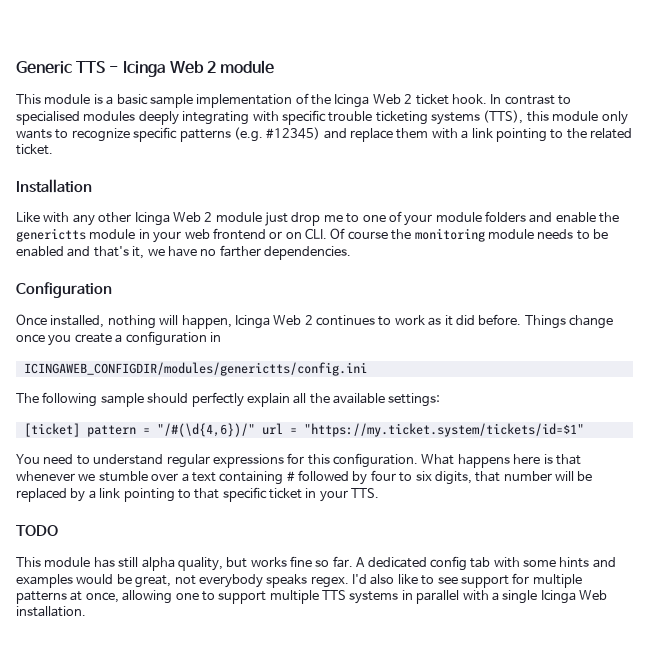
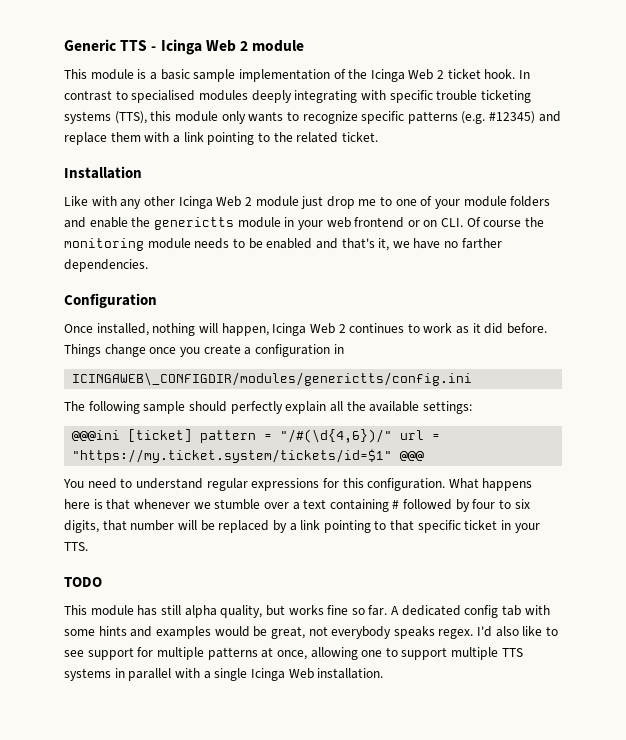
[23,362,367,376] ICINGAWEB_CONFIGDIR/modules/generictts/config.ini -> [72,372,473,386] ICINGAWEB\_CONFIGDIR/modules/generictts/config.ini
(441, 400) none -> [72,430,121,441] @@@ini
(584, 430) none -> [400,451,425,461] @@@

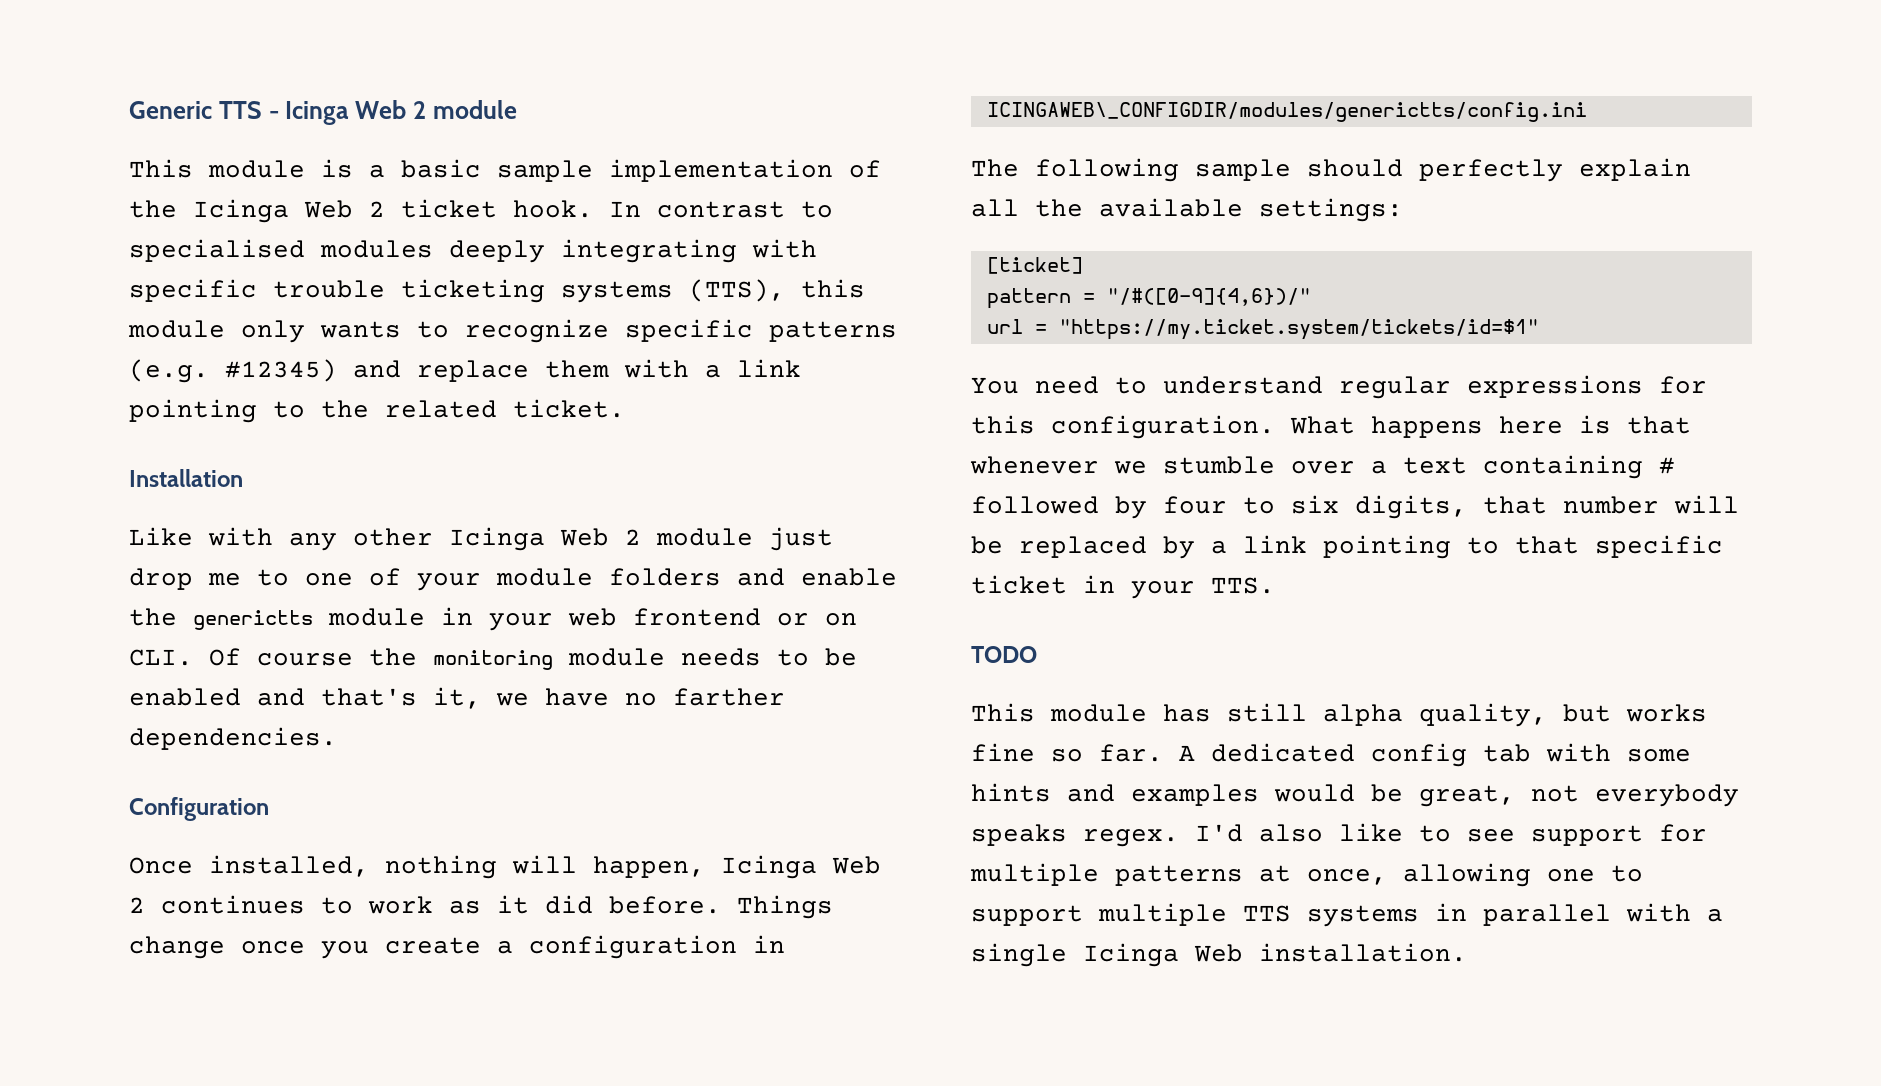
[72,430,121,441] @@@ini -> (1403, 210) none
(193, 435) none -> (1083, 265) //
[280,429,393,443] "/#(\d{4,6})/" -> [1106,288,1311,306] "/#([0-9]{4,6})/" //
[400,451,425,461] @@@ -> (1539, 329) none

==

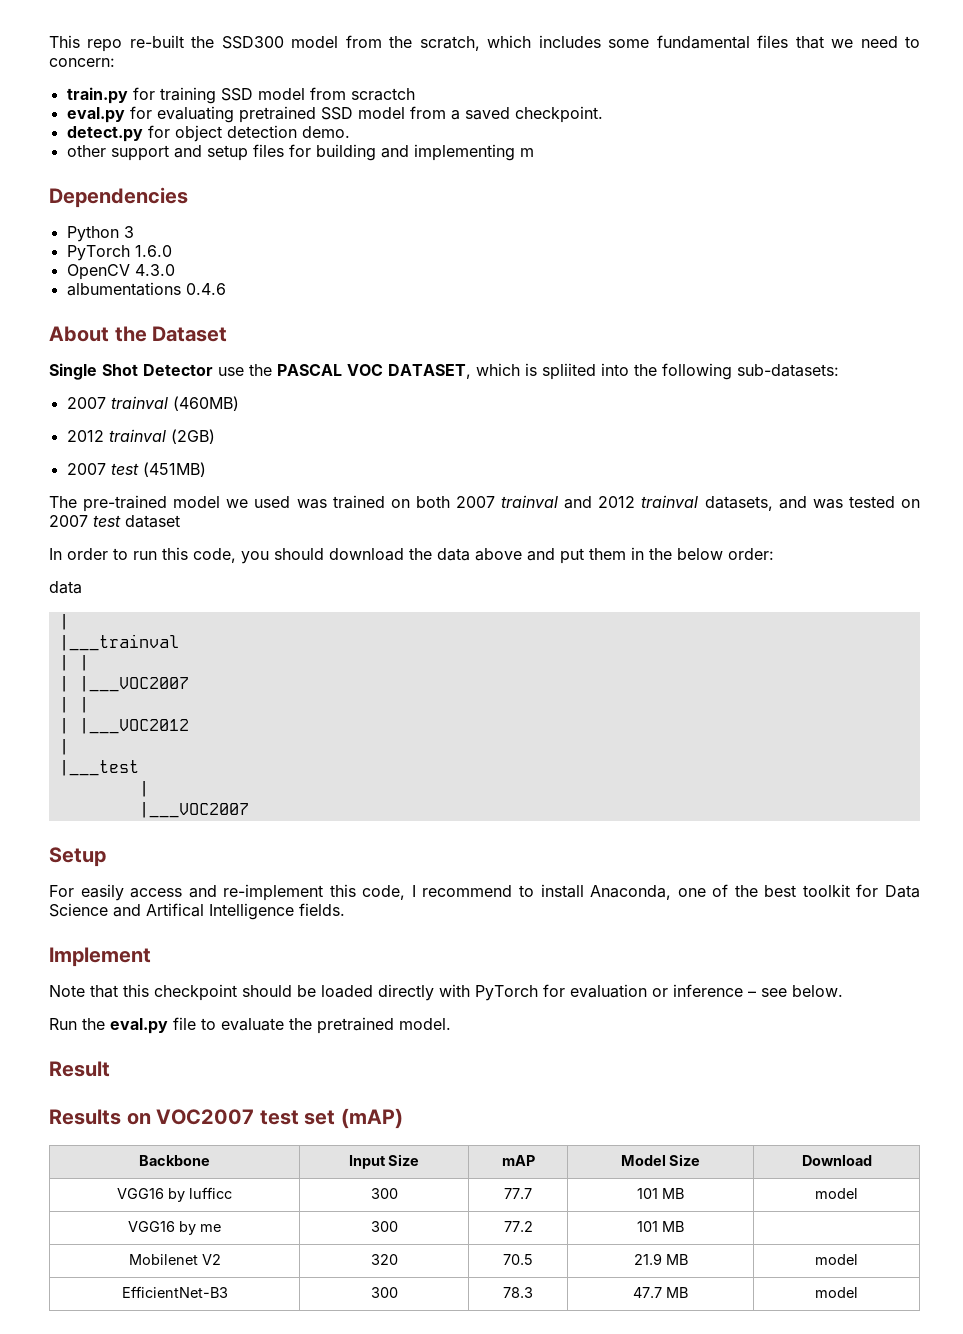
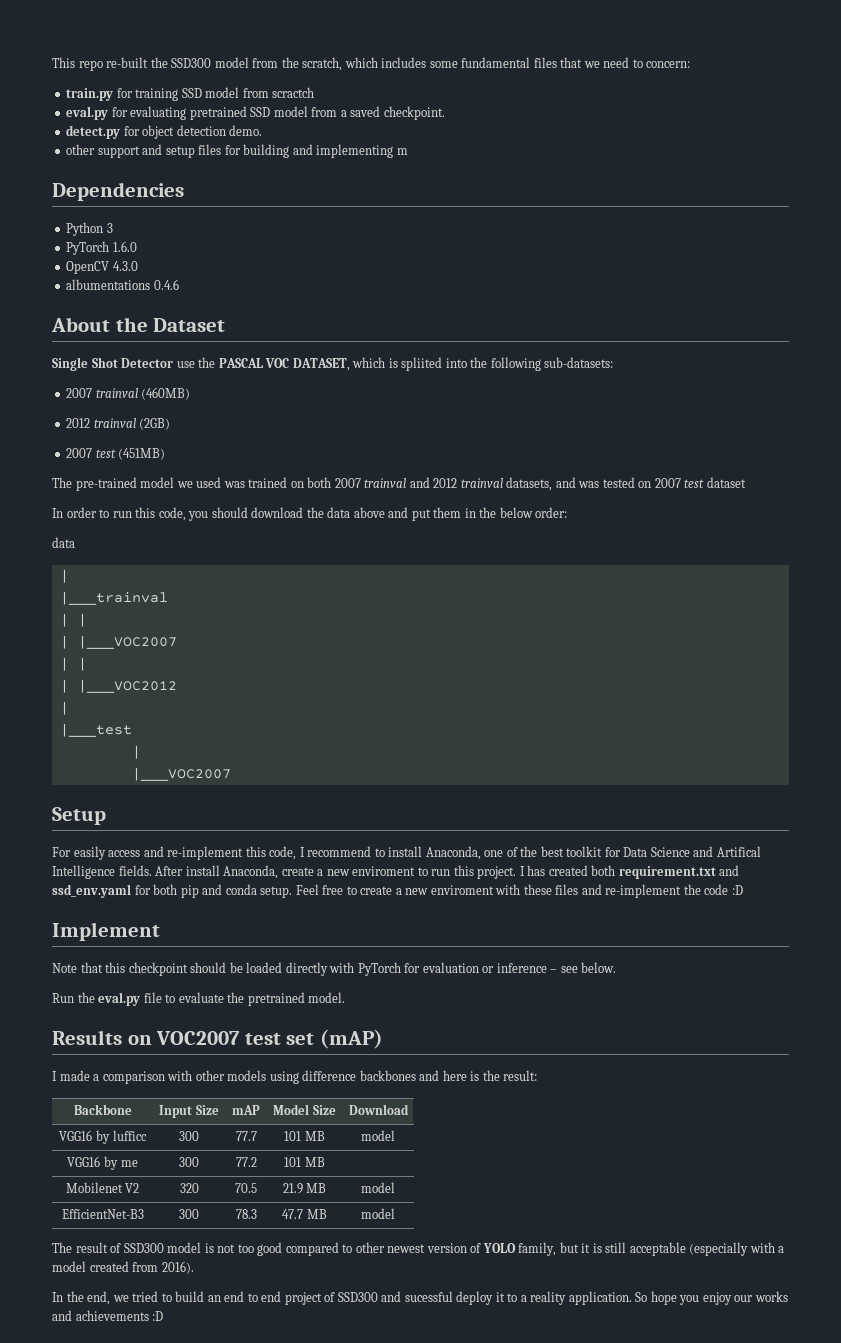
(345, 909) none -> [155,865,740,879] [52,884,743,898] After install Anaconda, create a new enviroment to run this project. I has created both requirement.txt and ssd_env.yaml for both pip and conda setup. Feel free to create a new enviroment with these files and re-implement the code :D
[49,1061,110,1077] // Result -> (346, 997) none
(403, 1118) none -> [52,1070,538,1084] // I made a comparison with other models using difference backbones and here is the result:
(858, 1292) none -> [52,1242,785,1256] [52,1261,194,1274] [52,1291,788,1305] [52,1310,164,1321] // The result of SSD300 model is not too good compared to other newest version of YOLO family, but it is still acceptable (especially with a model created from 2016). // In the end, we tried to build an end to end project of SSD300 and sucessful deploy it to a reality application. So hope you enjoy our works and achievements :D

---

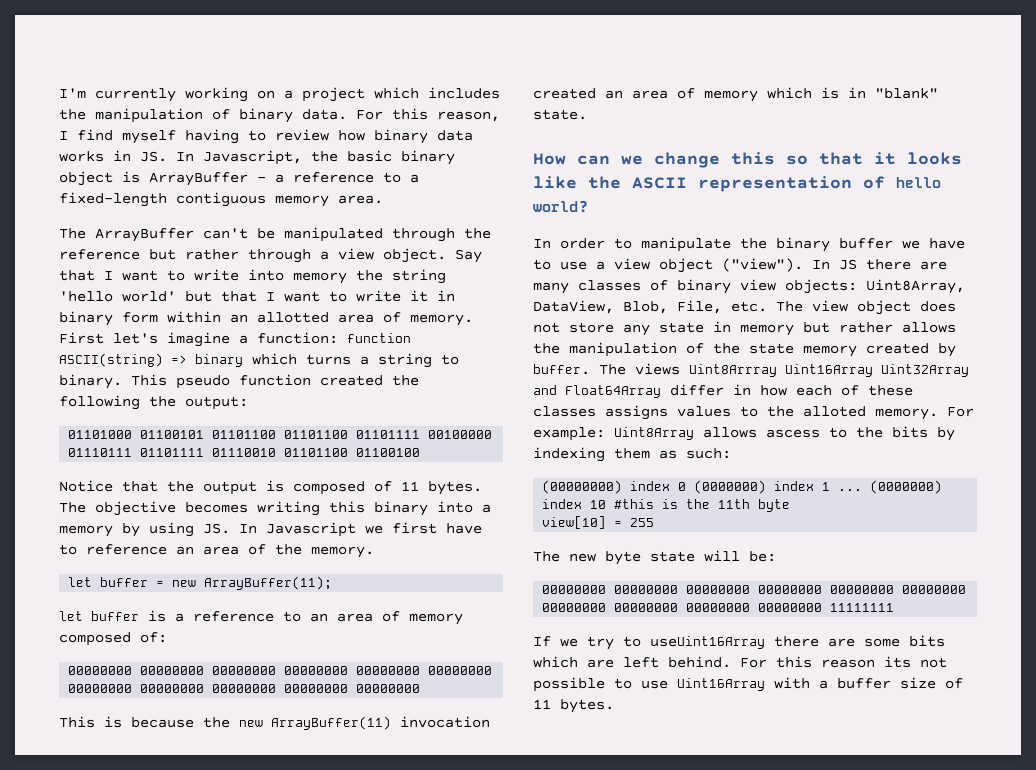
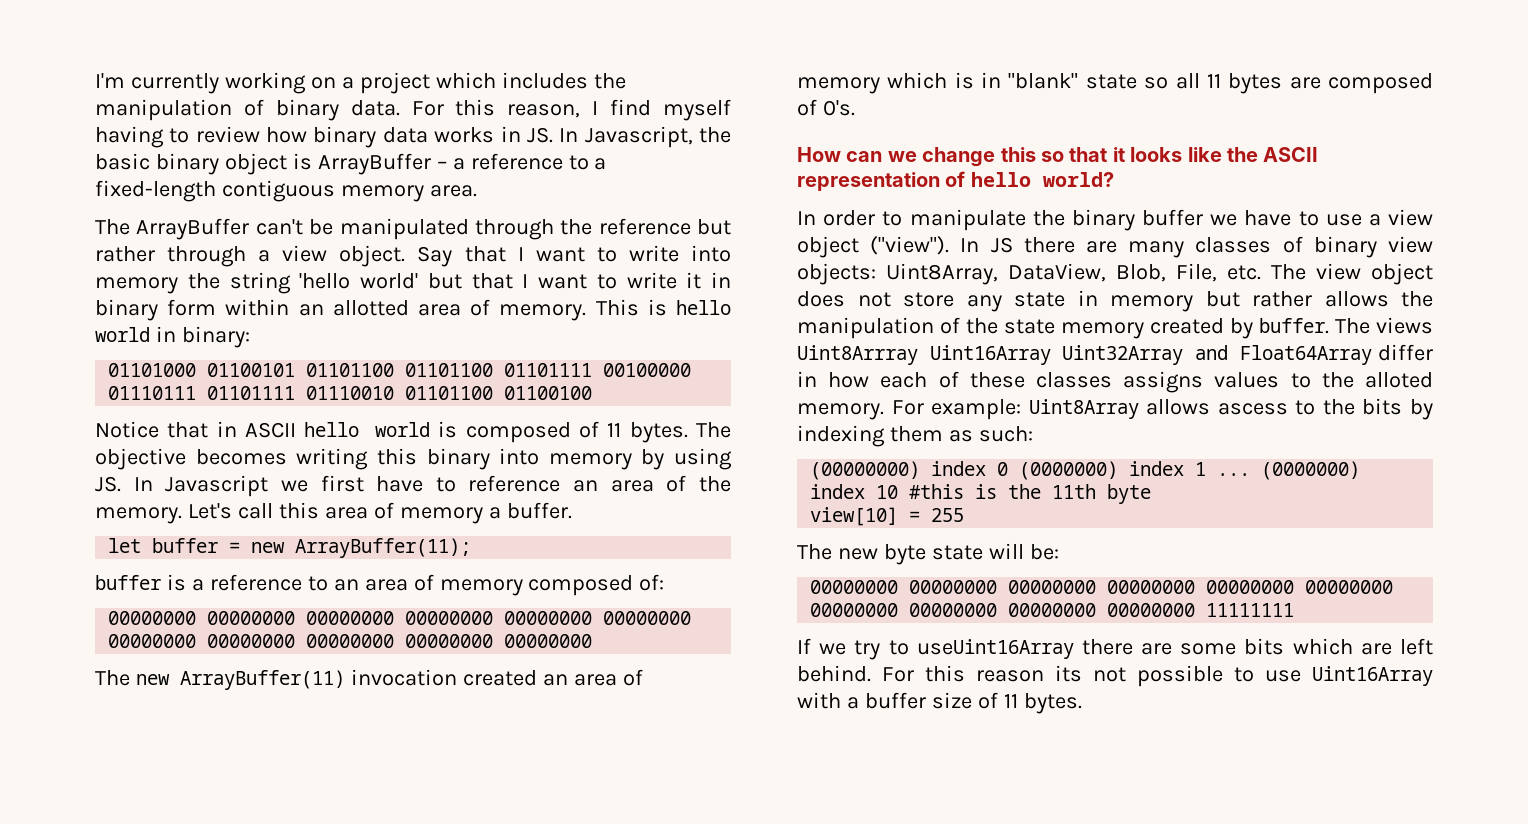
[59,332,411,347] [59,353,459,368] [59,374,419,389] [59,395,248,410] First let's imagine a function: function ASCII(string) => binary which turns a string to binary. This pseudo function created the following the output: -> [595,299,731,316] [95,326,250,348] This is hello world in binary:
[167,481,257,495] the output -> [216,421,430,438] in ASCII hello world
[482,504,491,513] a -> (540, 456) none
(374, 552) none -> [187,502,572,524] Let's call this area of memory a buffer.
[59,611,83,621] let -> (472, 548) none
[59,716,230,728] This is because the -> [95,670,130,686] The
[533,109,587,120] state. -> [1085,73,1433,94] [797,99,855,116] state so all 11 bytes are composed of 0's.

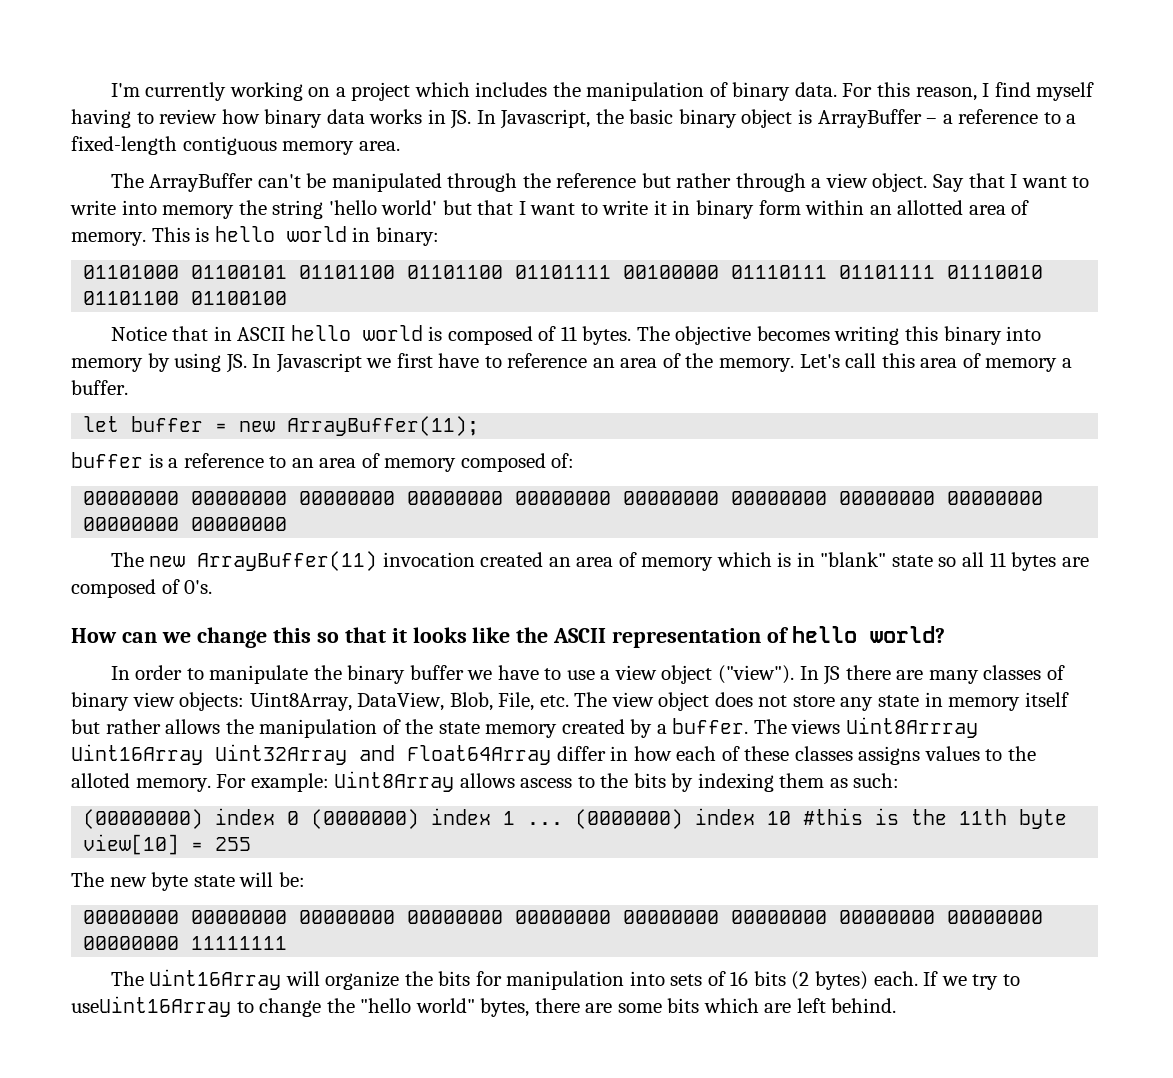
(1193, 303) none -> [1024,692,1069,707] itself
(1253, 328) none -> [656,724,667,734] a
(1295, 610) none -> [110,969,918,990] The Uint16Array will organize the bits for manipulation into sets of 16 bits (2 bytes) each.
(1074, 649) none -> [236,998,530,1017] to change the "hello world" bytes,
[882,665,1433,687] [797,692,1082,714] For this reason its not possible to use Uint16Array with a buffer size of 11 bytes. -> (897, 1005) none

» YOUR TASK
Begin with the line that has "(193, 435) none -> (1083, 265) //" in the listing above and end after the line that has "[400,451,425,461] @@@ -> (1539, 329) none"; output those lines exactly.

» ANSWER FOR THE TASK
(193, 435) none -> (1083, 265) //
[280,429,393,443] "/#(\d{4,6})/" -> [1106,288,1311,306] "/#([0-9]{4,6})/" //
[400,451,425,461] @@@ -> (1539, 329) none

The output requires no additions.